#### WHAT IS EXPECTED
In the records below, find the line with "tax: 8.875% = 341.06 -> 7.25% = 278.20" and the line with "Płaszcz MONIKA beżowo"; return exactly those lines and every line between them.

#### STORED DATA
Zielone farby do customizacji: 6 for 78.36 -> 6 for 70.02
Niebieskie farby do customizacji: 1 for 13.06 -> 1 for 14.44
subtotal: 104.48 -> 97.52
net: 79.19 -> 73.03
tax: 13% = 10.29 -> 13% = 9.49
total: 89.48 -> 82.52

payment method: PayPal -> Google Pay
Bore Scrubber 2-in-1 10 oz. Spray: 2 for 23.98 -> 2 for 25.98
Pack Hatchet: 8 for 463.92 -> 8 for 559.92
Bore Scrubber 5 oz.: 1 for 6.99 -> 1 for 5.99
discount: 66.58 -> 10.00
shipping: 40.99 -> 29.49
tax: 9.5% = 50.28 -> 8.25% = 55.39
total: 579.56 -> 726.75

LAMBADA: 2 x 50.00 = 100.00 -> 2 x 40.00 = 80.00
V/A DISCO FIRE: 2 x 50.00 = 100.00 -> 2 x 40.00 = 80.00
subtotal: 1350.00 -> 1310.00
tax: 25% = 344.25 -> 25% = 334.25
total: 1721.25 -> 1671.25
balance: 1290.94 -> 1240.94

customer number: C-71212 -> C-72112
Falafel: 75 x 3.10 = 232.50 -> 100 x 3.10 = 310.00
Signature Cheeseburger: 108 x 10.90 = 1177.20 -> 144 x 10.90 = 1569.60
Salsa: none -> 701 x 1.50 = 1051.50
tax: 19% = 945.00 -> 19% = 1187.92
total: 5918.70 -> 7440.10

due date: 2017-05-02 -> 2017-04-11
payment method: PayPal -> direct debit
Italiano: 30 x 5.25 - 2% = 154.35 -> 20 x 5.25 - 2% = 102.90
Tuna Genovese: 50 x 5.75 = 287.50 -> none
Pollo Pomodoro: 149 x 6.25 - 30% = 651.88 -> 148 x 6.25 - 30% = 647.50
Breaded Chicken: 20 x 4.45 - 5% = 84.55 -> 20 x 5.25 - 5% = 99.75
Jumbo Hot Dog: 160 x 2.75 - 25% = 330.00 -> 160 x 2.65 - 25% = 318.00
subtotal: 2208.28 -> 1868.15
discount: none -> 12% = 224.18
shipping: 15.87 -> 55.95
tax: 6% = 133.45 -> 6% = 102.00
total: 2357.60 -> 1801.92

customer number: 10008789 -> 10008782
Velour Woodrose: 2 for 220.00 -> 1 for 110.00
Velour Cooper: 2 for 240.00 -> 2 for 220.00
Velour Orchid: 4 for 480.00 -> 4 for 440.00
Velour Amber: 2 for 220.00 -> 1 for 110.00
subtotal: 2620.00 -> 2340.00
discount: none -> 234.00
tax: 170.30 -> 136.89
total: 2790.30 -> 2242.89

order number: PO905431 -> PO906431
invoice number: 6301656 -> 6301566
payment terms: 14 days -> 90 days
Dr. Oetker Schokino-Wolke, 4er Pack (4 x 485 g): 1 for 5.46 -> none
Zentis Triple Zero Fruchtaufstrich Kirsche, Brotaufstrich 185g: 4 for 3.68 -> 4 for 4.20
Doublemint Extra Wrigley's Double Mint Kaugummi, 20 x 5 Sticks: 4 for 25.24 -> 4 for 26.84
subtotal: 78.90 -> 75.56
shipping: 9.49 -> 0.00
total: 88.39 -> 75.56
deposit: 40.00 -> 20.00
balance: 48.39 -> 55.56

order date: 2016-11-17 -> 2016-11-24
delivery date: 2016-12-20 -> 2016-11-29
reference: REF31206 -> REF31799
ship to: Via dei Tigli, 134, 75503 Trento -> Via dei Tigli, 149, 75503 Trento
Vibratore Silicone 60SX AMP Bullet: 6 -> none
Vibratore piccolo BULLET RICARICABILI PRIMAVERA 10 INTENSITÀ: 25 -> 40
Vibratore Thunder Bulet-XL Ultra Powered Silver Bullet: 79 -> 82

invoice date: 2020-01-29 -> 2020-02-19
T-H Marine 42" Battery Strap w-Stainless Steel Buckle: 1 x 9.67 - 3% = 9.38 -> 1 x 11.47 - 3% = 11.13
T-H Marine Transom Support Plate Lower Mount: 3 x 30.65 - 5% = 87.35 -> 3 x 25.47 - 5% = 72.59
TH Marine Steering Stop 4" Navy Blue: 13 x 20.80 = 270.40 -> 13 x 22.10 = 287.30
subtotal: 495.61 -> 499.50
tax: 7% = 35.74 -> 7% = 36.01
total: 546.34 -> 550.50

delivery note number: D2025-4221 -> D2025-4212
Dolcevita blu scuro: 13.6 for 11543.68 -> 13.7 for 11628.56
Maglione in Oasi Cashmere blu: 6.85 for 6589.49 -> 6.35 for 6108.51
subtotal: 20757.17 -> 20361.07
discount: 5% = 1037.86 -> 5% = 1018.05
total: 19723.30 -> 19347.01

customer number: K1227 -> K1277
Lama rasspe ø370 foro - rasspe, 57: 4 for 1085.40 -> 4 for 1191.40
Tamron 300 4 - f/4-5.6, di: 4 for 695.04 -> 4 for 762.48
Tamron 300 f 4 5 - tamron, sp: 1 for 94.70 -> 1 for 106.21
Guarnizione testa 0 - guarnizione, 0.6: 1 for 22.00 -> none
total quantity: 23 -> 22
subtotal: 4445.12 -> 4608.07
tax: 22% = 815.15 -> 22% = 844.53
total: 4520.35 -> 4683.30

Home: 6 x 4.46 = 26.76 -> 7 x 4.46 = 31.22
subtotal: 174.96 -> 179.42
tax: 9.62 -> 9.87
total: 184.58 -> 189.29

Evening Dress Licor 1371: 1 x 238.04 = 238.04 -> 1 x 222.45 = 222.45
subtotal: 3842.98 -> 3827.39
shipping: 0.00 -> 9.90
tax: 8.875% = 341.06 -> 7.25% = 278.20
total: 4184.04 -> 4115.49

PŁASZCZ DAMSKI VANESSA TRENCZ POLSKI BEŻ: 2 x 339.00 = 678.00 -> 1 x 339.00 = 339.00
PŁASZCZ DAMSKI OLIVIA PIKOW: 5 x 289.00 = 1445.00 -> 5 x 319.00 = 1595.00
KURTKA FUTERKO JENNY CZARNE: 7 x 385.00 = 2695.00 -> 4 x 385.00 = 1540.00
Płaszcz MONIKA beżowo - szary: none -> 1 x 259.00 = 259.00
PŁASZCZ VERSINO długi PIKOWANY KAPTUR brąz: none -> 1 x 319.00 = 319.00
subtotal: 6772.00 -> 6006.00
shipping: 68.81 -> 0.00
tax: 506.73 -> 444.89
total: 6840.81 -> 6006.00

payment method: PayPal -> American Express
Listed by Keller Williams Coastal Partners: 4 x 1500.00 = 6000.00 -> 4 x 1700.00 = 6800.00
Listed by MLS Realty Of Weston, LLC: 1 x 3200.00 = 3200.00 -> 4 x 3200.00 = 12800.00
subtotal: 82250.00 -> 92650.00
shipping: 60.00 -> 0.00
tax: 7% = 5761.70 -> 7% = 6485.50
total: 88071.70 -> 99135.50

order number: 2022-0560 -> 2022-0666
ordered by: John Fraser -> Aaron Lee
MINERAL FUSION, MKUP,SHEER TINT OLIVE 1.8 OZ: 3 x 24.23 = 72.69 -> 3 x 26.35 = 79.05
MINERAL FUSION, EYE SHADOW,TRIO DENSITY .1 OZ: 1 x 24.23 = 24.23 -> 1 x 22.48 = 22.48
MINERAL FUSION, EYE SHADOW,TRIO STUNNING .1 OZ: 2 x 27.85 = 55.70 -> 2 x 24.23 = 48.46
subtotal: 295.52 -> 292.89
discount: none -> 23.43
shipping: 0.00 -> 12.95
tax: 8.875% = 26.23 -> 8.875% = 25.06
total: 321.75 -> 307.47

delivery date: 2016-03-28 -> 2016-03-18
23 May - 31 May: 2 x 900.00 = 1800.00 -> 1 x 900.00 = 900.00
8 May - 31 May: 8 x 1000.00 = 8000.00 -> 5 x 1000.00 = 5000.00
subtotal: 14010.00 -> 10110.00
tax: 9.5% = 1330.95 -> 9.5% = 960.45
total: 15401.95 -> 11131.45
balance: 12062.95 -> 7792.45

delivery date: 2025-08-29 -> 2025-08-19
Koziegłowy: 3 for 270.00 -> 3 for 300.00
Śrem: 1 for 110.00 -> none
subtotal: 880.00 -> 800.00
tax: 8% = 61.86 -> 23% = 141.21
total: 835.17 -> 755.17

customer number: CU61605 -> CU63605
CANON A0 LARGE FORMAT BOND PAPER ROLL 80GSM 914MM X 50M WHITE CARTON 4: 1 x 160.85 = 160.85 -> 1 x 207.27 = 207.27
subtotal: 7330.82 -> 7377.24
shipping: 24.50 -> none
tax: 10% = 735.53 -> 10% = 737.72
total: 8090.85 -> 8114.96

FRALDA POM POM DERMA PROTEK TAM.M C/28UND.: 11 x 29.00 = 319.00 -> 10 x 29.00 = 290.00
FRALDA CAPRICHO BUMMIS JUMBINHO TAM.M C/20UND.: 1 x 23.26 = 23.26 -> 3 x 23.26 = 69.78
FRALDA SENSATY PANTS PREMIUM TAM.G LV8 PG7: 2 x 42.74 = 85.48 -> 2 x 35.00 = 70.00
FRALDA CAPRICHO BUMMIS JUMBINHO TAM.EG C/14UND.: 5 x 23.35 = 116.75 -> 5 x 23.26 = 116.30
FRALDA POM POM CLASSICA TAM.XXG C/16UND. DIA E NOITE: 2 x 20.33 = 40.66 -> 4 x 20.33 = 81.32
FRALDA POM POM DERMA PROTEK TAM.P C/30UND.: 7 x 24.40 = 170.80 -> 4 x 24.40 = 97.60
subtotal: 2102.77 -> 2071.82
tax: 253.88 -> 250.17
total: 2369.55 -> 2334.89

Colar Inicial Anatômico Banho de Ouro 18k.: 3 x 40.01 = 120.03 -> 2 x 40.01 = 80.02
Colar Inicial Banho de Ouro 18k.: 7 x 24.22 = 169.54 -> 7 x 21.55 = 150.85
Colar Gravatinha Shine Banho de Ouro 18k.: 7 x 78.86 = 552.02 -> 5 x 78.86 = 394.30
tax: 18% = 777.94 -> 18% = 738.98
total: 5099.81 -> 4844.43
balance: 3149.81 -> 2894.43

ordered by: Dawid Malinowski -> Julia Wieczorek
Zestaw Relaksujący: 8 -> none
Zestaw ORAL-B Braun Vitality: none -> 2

#### ANSWER TO THE EXERCISE
tax: 8.875% = 341.06 -> 7.25% = 278.20
total: 4184.04 -> 4115.49

PŁASZCZ DAMSKI VANESSA TRENCZ POLSKI BEŻ: 2 x 339.00 = 678.00 -> 1 x 339.00 = 339.00
PŁASZCZ DAMSKI OLIVIA PIKOW: 5 x 289.00 = 1445.00 -> 5 x 319.00 = 1595.00
KURTKA FUTERKO JENNY CZARNE: 7 x 385.00 = 2695.00 -> 4 x 385.00 = 1540.00
Płaszcz MONIKA beżowo - szary: none -> 1 x 259.00 = 259.00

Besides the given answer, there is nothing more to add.